I tried rebooting in safe mode and although the safe mode progress bar would appear the result was the same. Boot failure. For the next hour, I tried every trick in the book. I cleared the PRAM, SMC, ran the internal diagnostics (no issues!), reinstalled Mavericks through booting up in recovery mode but nothing worked. The disk utility checks also indicated that the flash drive was OK. I had been thinking the worst - that this was a major hardware failure and was likely to be very expensive (although the MBA is still covered by Apple Care until next July) - but if the logic board had failed, or the video was knackered, then I wouldn't have been able to run any of the utilities or reinstall the OS.

I had a Time Machine backup from the previous Thursday so I decided to restore this as a last resort. It worked, and I've not had any problems since.

This last weekend I went back to HQ again to check on things. I've been remotely connected to the iMac via Slink but noticed that one or two updates had failed, so I decided to reboot the machine and try again. And guess what...Yes, exactly the same scenario as with the MBA. Complete boot failure under every attempt. The only difference on this occasion was that under the dual screen set-up, the extended display flickered rather than the main iMac display.

In this instance I was unable to fix the iMac - for some reason, Time Machine has not been backing up to the 3Tb Time Capsule for the last month so my most recent backup available was pre-Mavericks. However, I did clone the disk as a precaution should I lose the connection to the iMac from Mel's house. Sadly I didn't have it with me this weekend, and I also ran out of time, so I'm hoping that a clean install of Mavericks and a restore of the cloned disk will end up getting me the right result, namely a fully restored iMac.

How extraordinary that two different machines, with completely different configurations should fail in exactly the same way within a fortnight of each other. Coincidence? I doubt it, but I'm stumped as to the root cause.

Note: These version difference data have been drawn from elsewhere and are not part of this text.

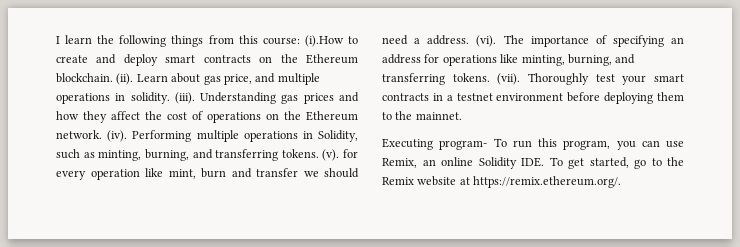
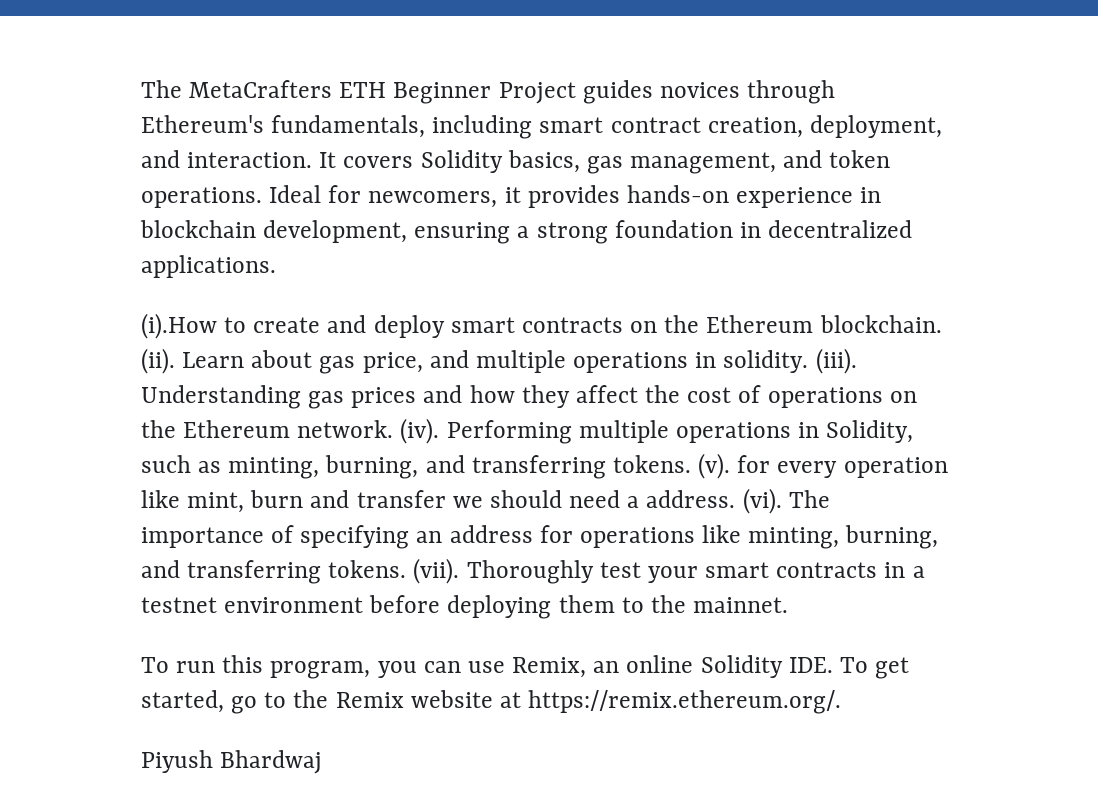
- I learn the following things from this course: (i).How to create and deploy smart contracts on the Ethereum blockchain.
+ The MetaCrafters ETH Beginner Project guides novices through Ethereum's fundamentals, including smart contract creation, deployment, and interaction. It covers Solidity basics, gas management, and token operations. Ideal for newcomers, it provides hands-on experience in blockchain development, ensuring a strong foundation in decentralized applications.
+ (i).How to create and deploy smart contracts on the Ethereum blockchain.
- Executing program- To run this program, you can use Remix, an online Solidity IDE. To get started, go to the Remix website at https://remix.ethereum.org/.
+ To run this program, you can use Remix, an online Solidity IDE. To get started, go to the Remix website at https://remix.ethereum.org/.
+ Piyush Bhardwaj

I can only guess that some installation or update of something has caused it - but it's now impossible to narrow it down. I've not seen the message boards or forums awash with this specific problem, although I have seen some similar instances, but no pain free solutions or root causes.

So, until I get home next week, there's nothing I can do except sit and wait, and hope that my proposed fix will work - note to self...remember to take the clone disk home and not write over it in the meantime!!!!!

Sunday, 1 December 2013

Dear Apple Santa...

It's only three and a bit weeks until Christmas, and I have been very good this year. I've written lots of Apple Harvest posts and increased the number of people viewing the blog. I've supported lots of independent developers by buying their software, and lots of hardware manufacturers by buying their shiny kit.

So here's what I'd like you to do for Christmas:

  • Fix the Displaylink problems that have caused so many people with USB monitors so much trouble when they upgraded to Mavericks. This won't help me, because I've given up and bought a new 24" monitor and donated the USB monitor to my girlfriend to use at home with her Wintel work laptop
  • Fix iTunes match so that play counts work. I know this is an old one, but for goodness sake, it's been going on for far too long
  • Find a way to turn off the worthless warnings on iOS devices when using non-Apple Lightning connectors. So far, all the non-Apple cables and adaptors I've bought work just fine - as do all the non-supported devices
  • Stop fiddling about with Mail, especially when you make Mail add-ins stop working
  • Update the Apple Thunderbolt display and bring it into the 21st century with some USB 3.0 ports (oh, and drop the price to something resembling a monitor rather than an iMac!)
  • Let me change the volume of the start-up tone on my MacBook Air or even mute it completely
You see, I'm not greedy. Most of these things won't take much effort but they'd bring pleasure to thousands of Mac users, including me.

So thank you and Merry Christmas in advance, Apple Santa! Ho, ho, ho!